Ils devront, à toute réquisition accompagnée d'une somme de 0,25 F par numéro de valeur, outre les frais de poste, délivrer soit un état complet des oppositions à eux notifiées et inscrites sur le livre ci-dessus prévu, soit l'état des oppositions concernant les titres qui lui seront spécialement indiqués par nature et par numéro, ainsi que des mainlevées les concernant, soit l'état des titres frappés de déchéance, lesdits états certifiés conformes par un gérant, un administrateur délégué ou un directeur à ce commis par le conseil d'administration.
Article 19🔗
Tous banquiers ou changeurs établis dans la Principauté sont tenus d'inscrire sur leur livre les numéros des titres au porteur qu'ils achètent ou vendent, soit pour leur propre compte, soit pour le compte de tiers, à la date de ces opérations.

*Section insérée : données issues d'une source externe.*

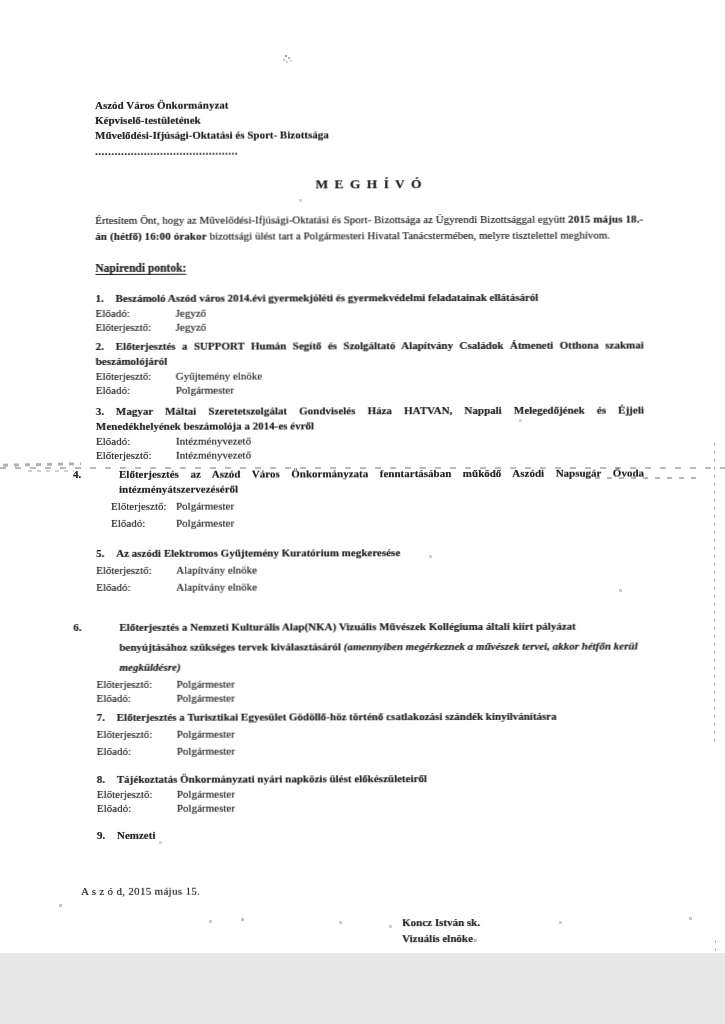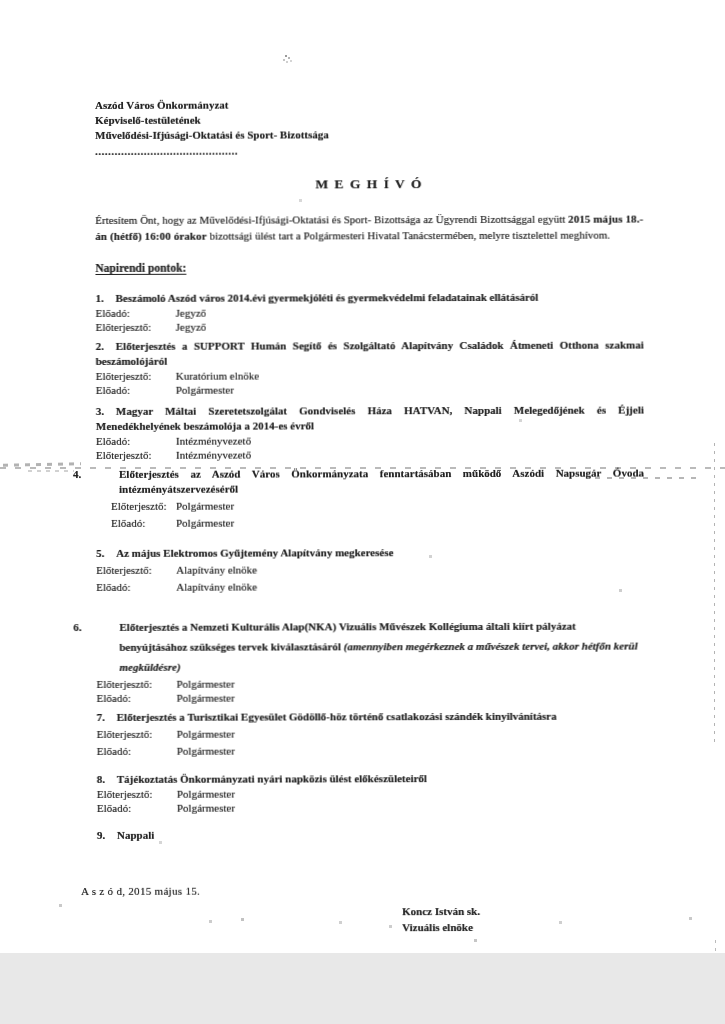"Kuratórium elnöke" span.val { text: Kuratórium -> Gyűjtemény }
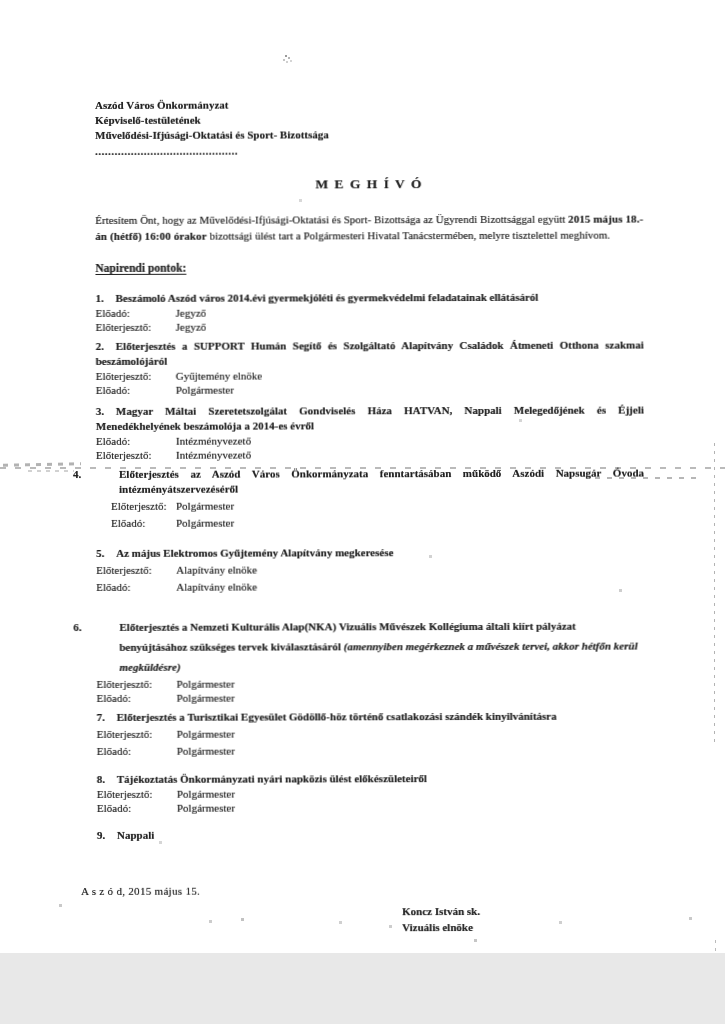"Az május Elektromos Gyűjtemény" span { text: május Elektromos Gyűjtemény Alapítvány -> aszódi Elektromos Gyűjtemény Kuratórium }
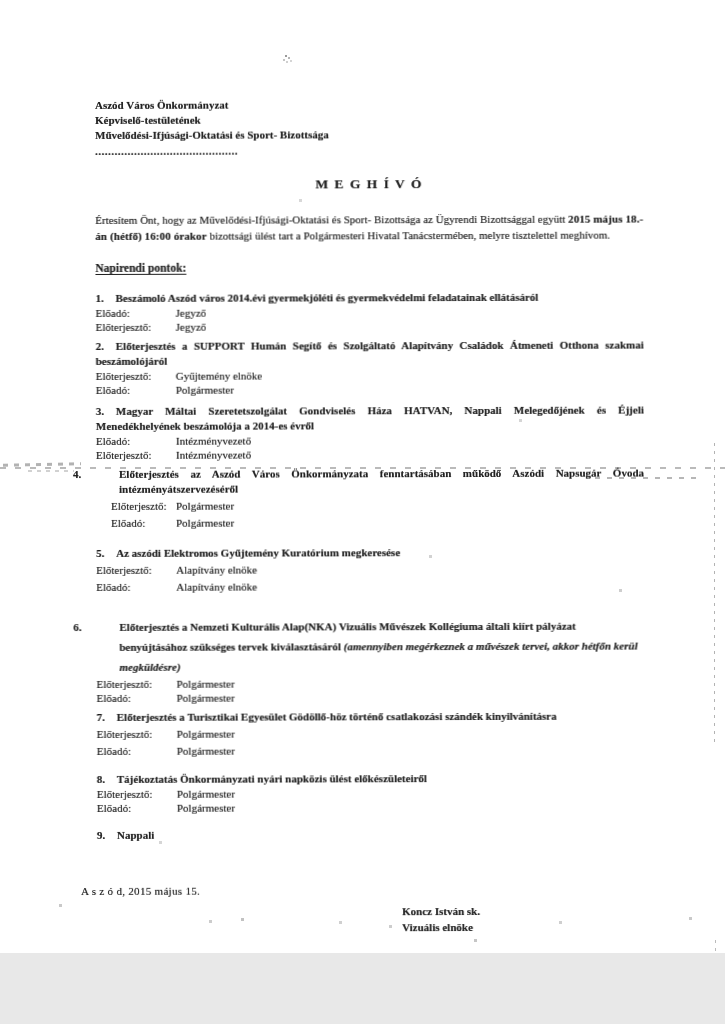"Nappali" span { text: Nappali -> Nemzeti }
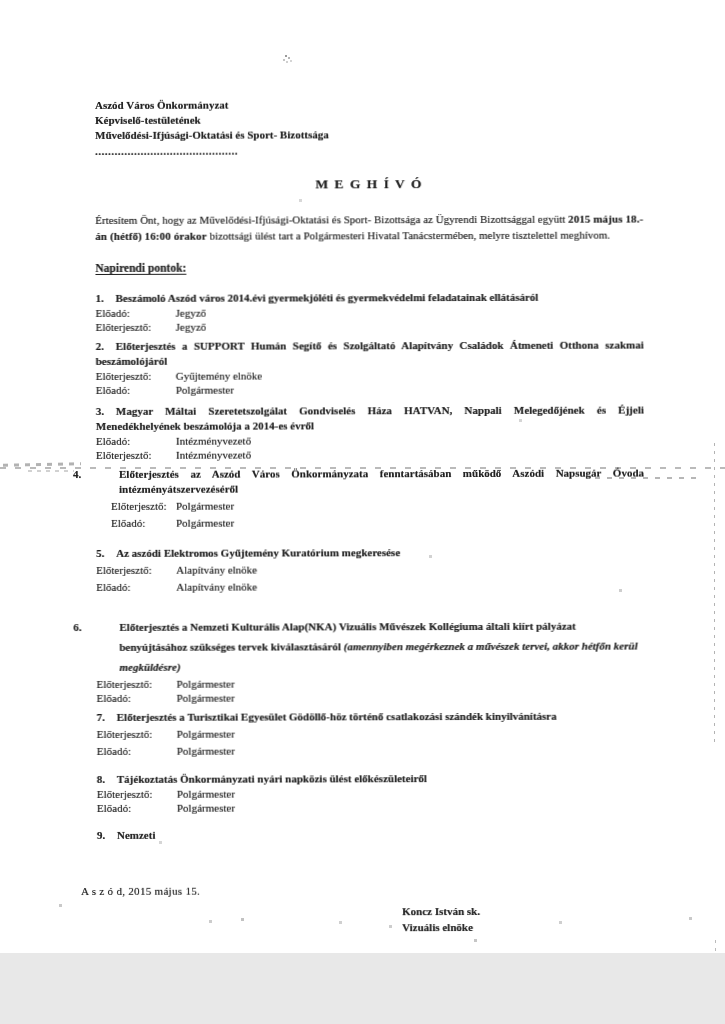"Koncz István sk." .sig { margin-top: 5px -> 16px }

En cas d'achats ou de ventes, pour des tiers, ils sont tenus, en outre, de mentionner les numéros livrés sur les bordereaux ou récépissés par eux remis aux acheteurs ou vendeurs.
Ils doivent noter, sur un registre à ce destiné, les numéros des titres frappés d'opposition ou de déchéance qui ont été publiés au Journal de Monaco et y mentionner les mainlevées d'opposition publiées audit journal.
Article 20🔗
Un arrêté de Notre Ministre d'État déterminera la forme et le coût des diverses publications au Journal de Monaco, prévues par la présente ordonnance.
Les quittances du coût de ces publications ne seront soumises qu'à un droit de timbre (mobile) de dix centimes et seront dispensées d'enregistrement.